With maximum temperatures consistently above 43 degrees Celsius and touching 46 in some places, the heat wave sweeping across South Asia in late May 2015 is estimated to have killed around 2,000 people already. On May 28, the official death toll in India alone was near 1,500 and climbing.
Most of the deaths have taken place in two southern Indian states of Andhra Pradesh and Telangana.
This is the highest toll since 2003, when around 3,000 people had died within a week. At that time too, most of the deaths were in Andhra Pradesh.
Meteorologists working for the governments of India and Pakistan ascribe the ongoing heat wave to winds blowing eastwards from the deserts of southern Baluchistan and adjoining areas of Iran. Their forecast is that the heat wave will continue at least till the end of the month.

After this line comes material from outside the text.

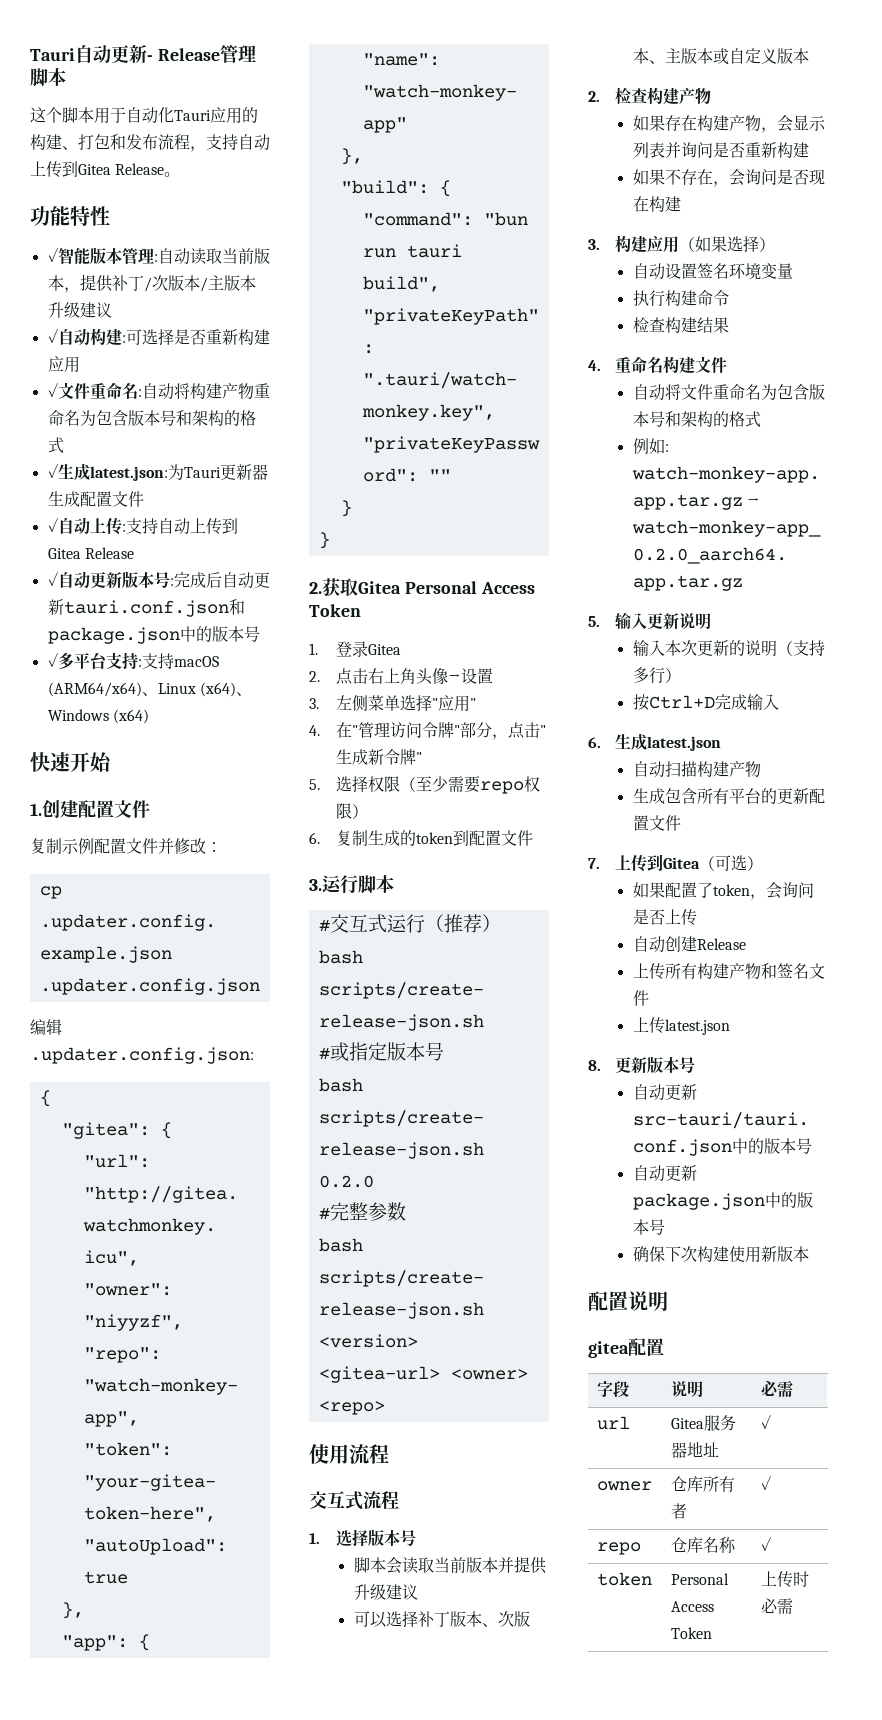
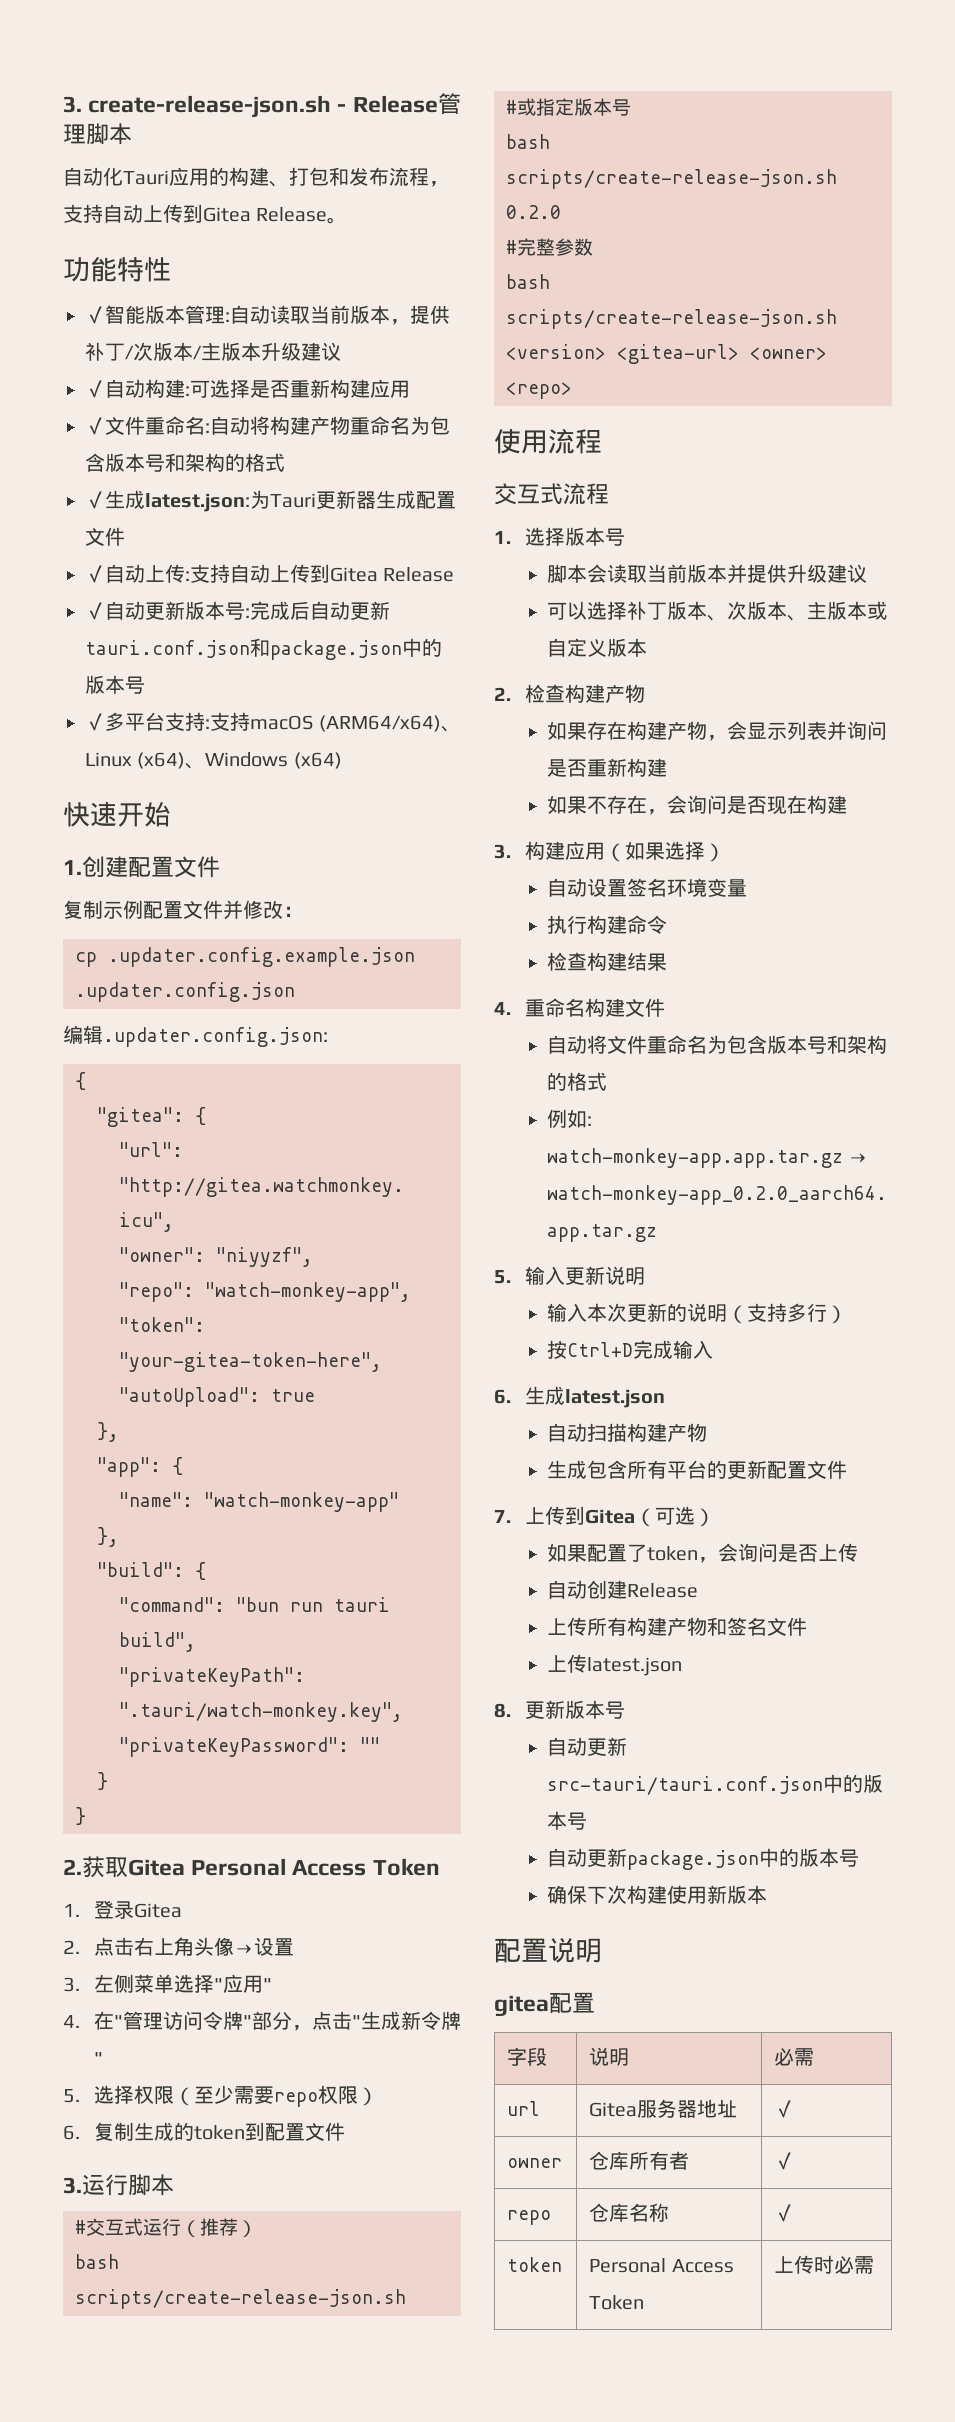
- Tauri自动更新- Release管理脚本
+ 3. create-release-json.sh - Release管理脚本
- 这个脚本用于自动化Tauri应用的构建、打包和发布流程，支持自动上传到Gitea Release。
+ 自动化Tauri应用的构建、打包和发布流程，支持自动上传到Gitea Release。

With throats parched and skins burning, few people have been venturing outdoors during the day unless they absolutely have to. As a result, the homeless have had the worst time of it – the three deaths in the Indian capital New Delhi ascribed to heat stroke so far have all been of homeless people.
But hardly anyone in the subcontinent has been able to escape another effect of the hot dry winds blowing in from the desert – the dust count has gone up alarmingly. Much of the fine dust is hazardous pollutant particles known as PM2.5 (particulate matter less than 2.5 microns in diametre). On the afternoon of May 28, the monitors kept by the US embassy in New Delhi showed a PM2.5 count of 121.4 micrograms per cubic metre, more than twelve times higher than levels deemed safe by the World Health Organisation.
The fine dust gets deep inside lungs and has already raised the frequency of respiratory diseases, especially in cities where the air pollution levels are high anyway.
Climate change manifestation
New Delhi-based think tank Centre for Science and Environment (CSE) pointed out that human-induced global warming had already turned 2014 into the hottest year on record. Eight out of the 10 warmest years in India were between 2001 and 2010.
Drawing the connection between climate change and heat waves, Arjuna Srinidhi, programme manager, climate change, CSE, said more heat waves were expected as globally temperatures had risen by an average 0.8 degrees Celsius in the past 100 years.
Night-time temperatures are rising too, with Ahmedabad and Delhi recently reporting 39 and 36 degrees Celsius. “The number of heat wave days may go up from about five to between 30 and 40 every year.”
A heat wave is officially declared when the temperature is five degrees or more than the average temperature recorded on that particular day over the last three decades.
Srinidhi said, “Compared to 2010, heat wave conditions in 2015 so far have been of a shorter duration, yet with a higher death toll. This could be due to the sudden change in temperatures after a prolonged wet February and March that had kept the temperatures cool. There is also enough evidence of extreme weather events being on the rise. This year, we saw the wettest March in about 50 years, and we have already seen the second major flood in Kashmir in a period of six months. These are all extreme weather events.”
Researchers at the Indian Institute of Tropical Meteorology (IITM) say that in several cities including New Delhi, ultraviolet (UV) ray levels are above normal. The Pune-based IITM set up a monitoring system in New Delhi two weeks ago and has found that UV rays are ranging between 6 and 9 on the UV index – which means a medium to high health risk. UV ray levels rise with rising temperature.
CSE has asked central and state governments to be more proactive in raising awareness about heat waves and their effects, issuing proper warning systems and building capacity of health workers to deal with such events.
Since 2015 is also a year when the El Niño phenomenon is strengthening in the Pacific Ocean, there have been some media reports speculating about any possible connection between it and the heat wave. Meteorologists have denied any such connection. However, they are worried about the strong westerly winds clashing with the monsoon current that blows towards South Asia from the Indian Ocean at this time of the year and brings around 80% of the total annual rainfall to the subcontinent.